16. Being “in the mood” to do nothing is no big effort.

17. You can do nothing if you are paralyzed from the neck down.

18. There is no point in your life at which you are incapable of doing nothing.

19. People ENJOY getting phone calls when they are doing nothing.

20. Doing nothing will never be a disappointing experience.

In the Bedroom with the Twins

Rory was talking to Frank about his new girlfriend and said, “The best thing about Susan is that she likes to bring her twin into the bedroom when we have sex.”

“Wow!” exclaimed Frank. “That sounds amazing, but how do you tell the two of them apart?”

“That’s easy,” said Rory. “Her brother has a moustache.”

The Bedroom Scream

Late one night, a man heard his wife scream from the bedroom.
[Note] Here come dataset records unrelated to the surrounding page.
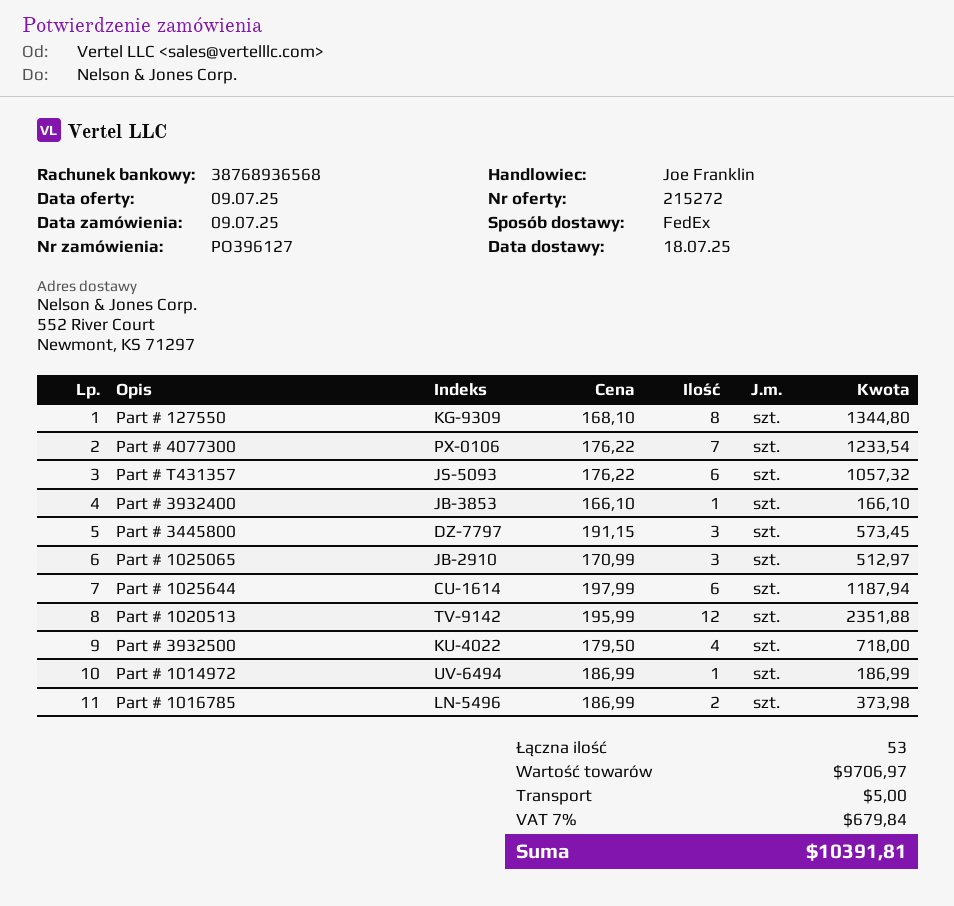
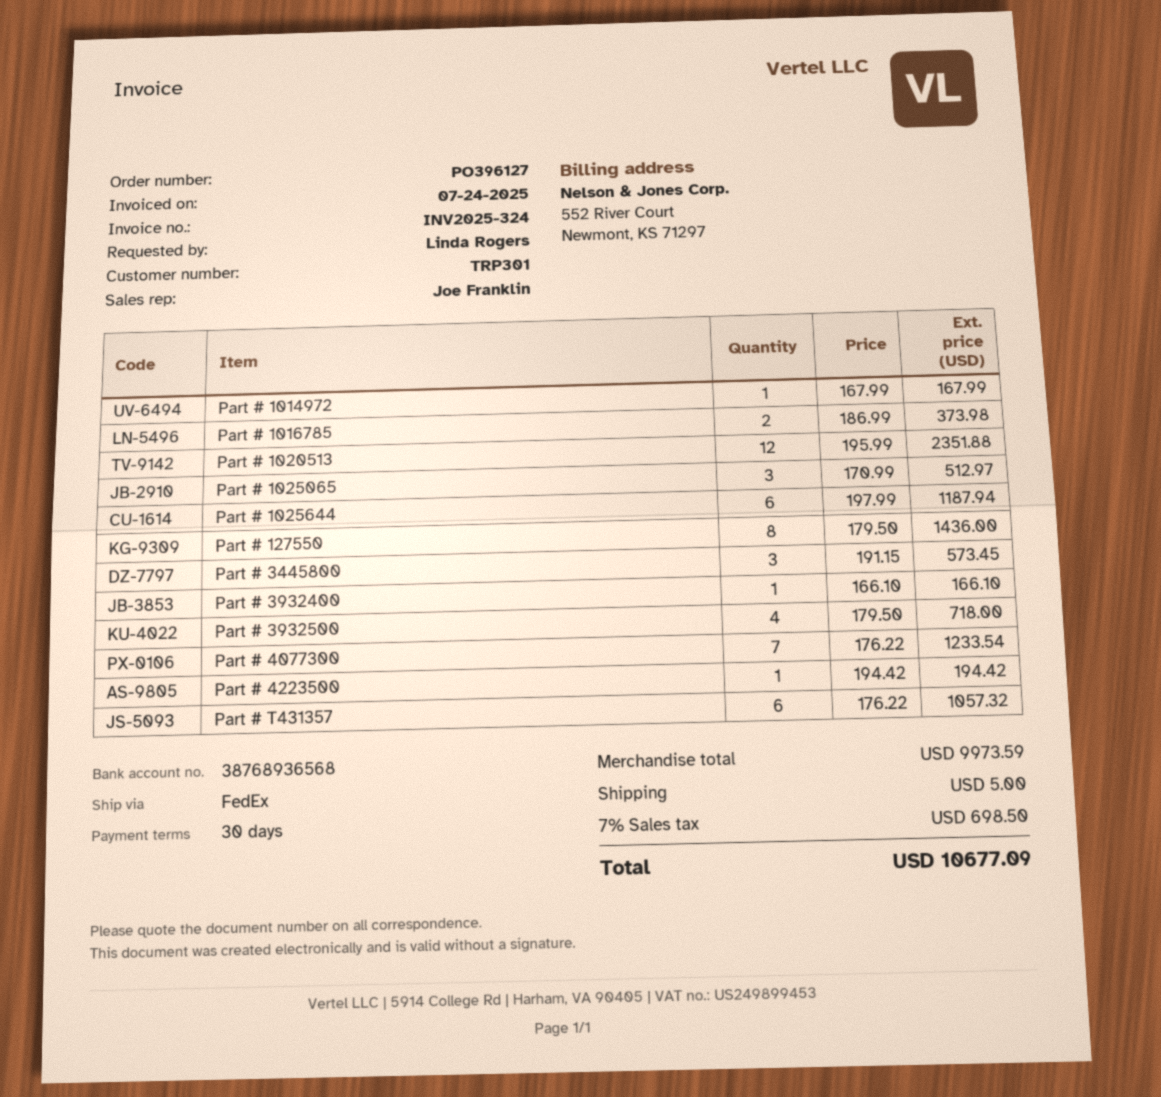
Part # 127550: 8 x 168.10 = 1344.80 -> 8 x 179.50 = 1436.00
Part # 1014972: 1 x 186.99 = 186.99 -> 1 x 167.99 = 167.99
Part # 4223500: none -> 1 x 194.42 = 194.42
subtotal: 9706.97 -> 9973.59
tax: 7% = 679.84 -> 7% = 698.50
total: 10391.81 -> 10677.09

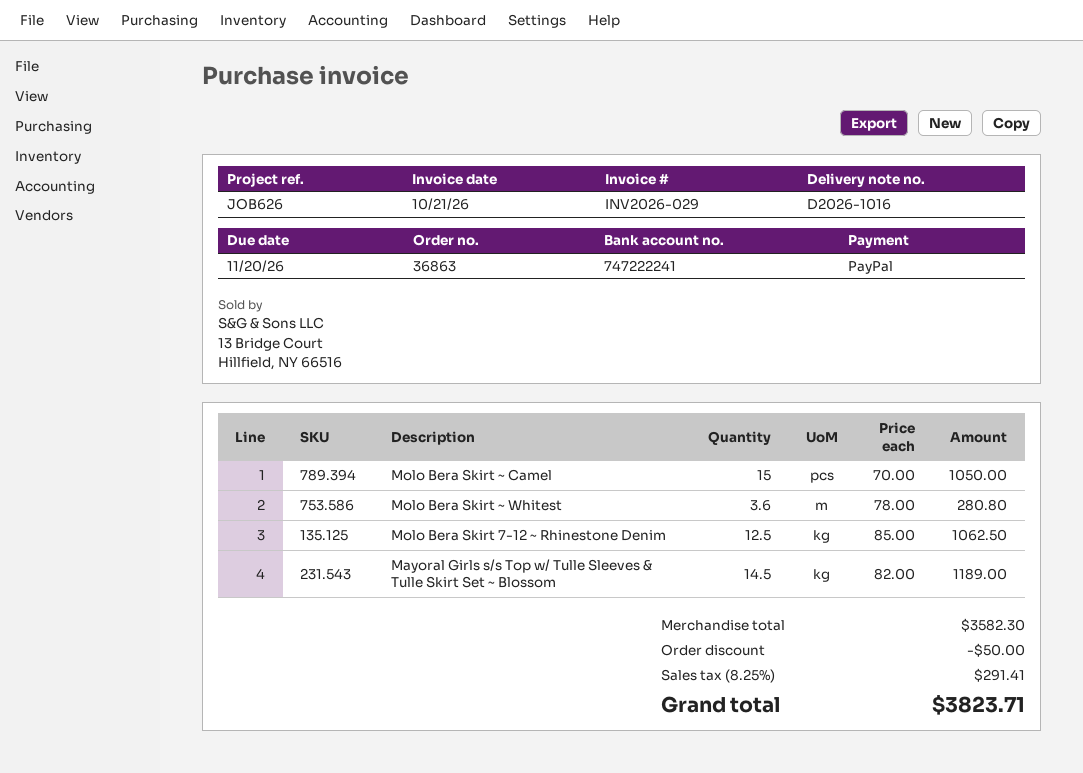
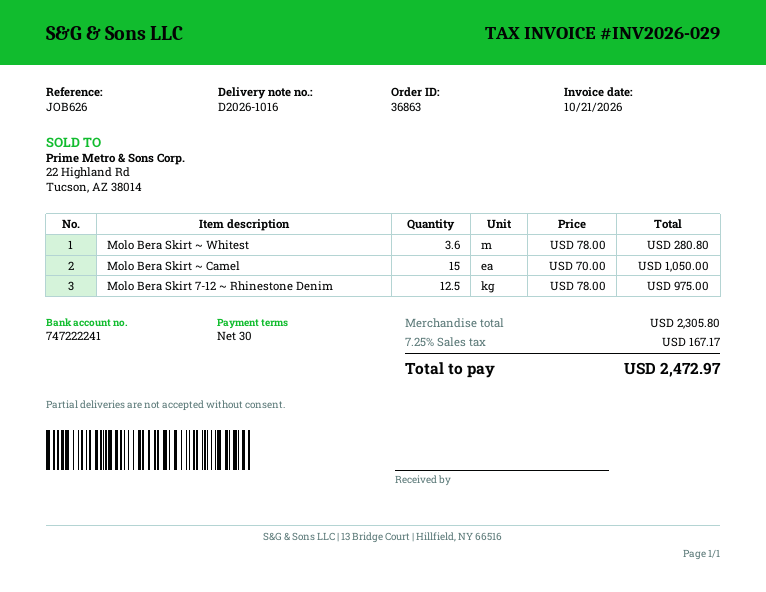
Molo Bera Skirt 7-12 ~ Rhinestone Denim: 12.5 x 85.00 = 1062.50 -> 12.5 x 78.00 = 975.00
Mayoral Girls s/s Top w/ Tulle Sleeves & Tulle Skirt Set ~ Blossom: 14.5 x 82.00 = 1189.00 -> none
subtotal: 3582.30 -> 2305.80
discount: 50.00 -> none
tax: 8.25% = 291.41 -> 7.25% = 167.17
total: 3823.71 -> 2472.97

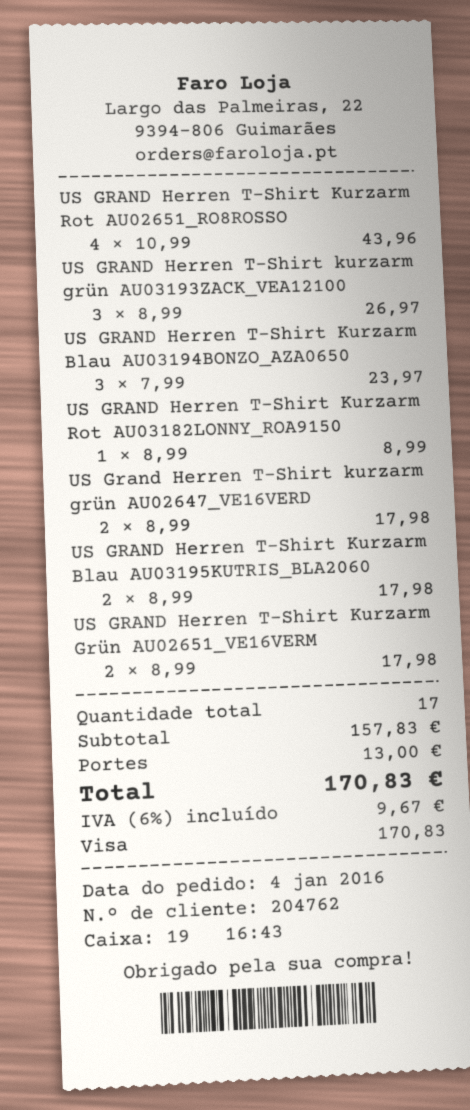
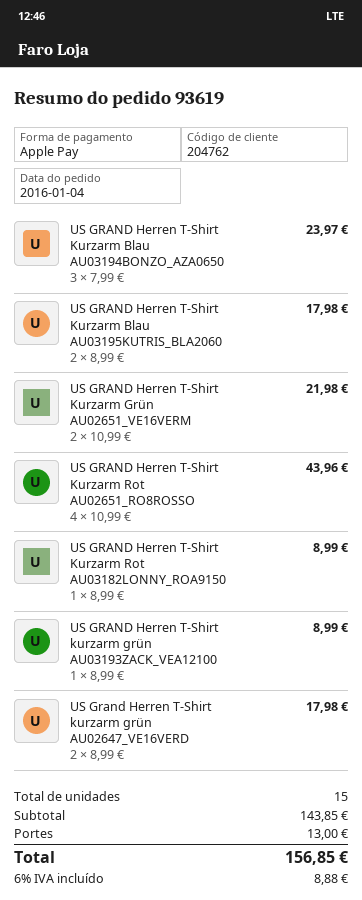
payment method: Visa -> Apple Pay
US GRAND Herren T-Shirt kurzarm grün AU03193ZACK_VEA12100: 3 x 8.99 = 26.97 -> 1 x 8.99 = 8.99
US GRAND Herren T-Shirt Kurzarm Grün AU02651_VE16VERM: 2 x 8.99 = 17.98 -> 2 x 10.99 = 21.98
total quantity: 17 -> 15
subtotal: 157.83 -> 143.85
tax: 6% = 9.67 -> 6% = 8.88
total: 170.83 -> 156.85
He jumped up and ran to see what was the matter. As he burst through the door, he saw another man leaping out of the window.

His wife yelled, “That guy just raped me twice!”

“Twice?!” He asked in disbelief. “Why didn’t you scream when he started to rape you the first time?”

The woman cried, “Because until he started the second time, I thought it was you!”

Lug Nuts

A priest was getting new tires installed on his car. As the car was coming down the lift the priest asked the mechanic if the lug nuts were tight enough.

“No need to worry, Father,” said the mechanic. “They are as tight as a nun’s snatch!”

The priest frowned and said, “You better give’em another turn then.”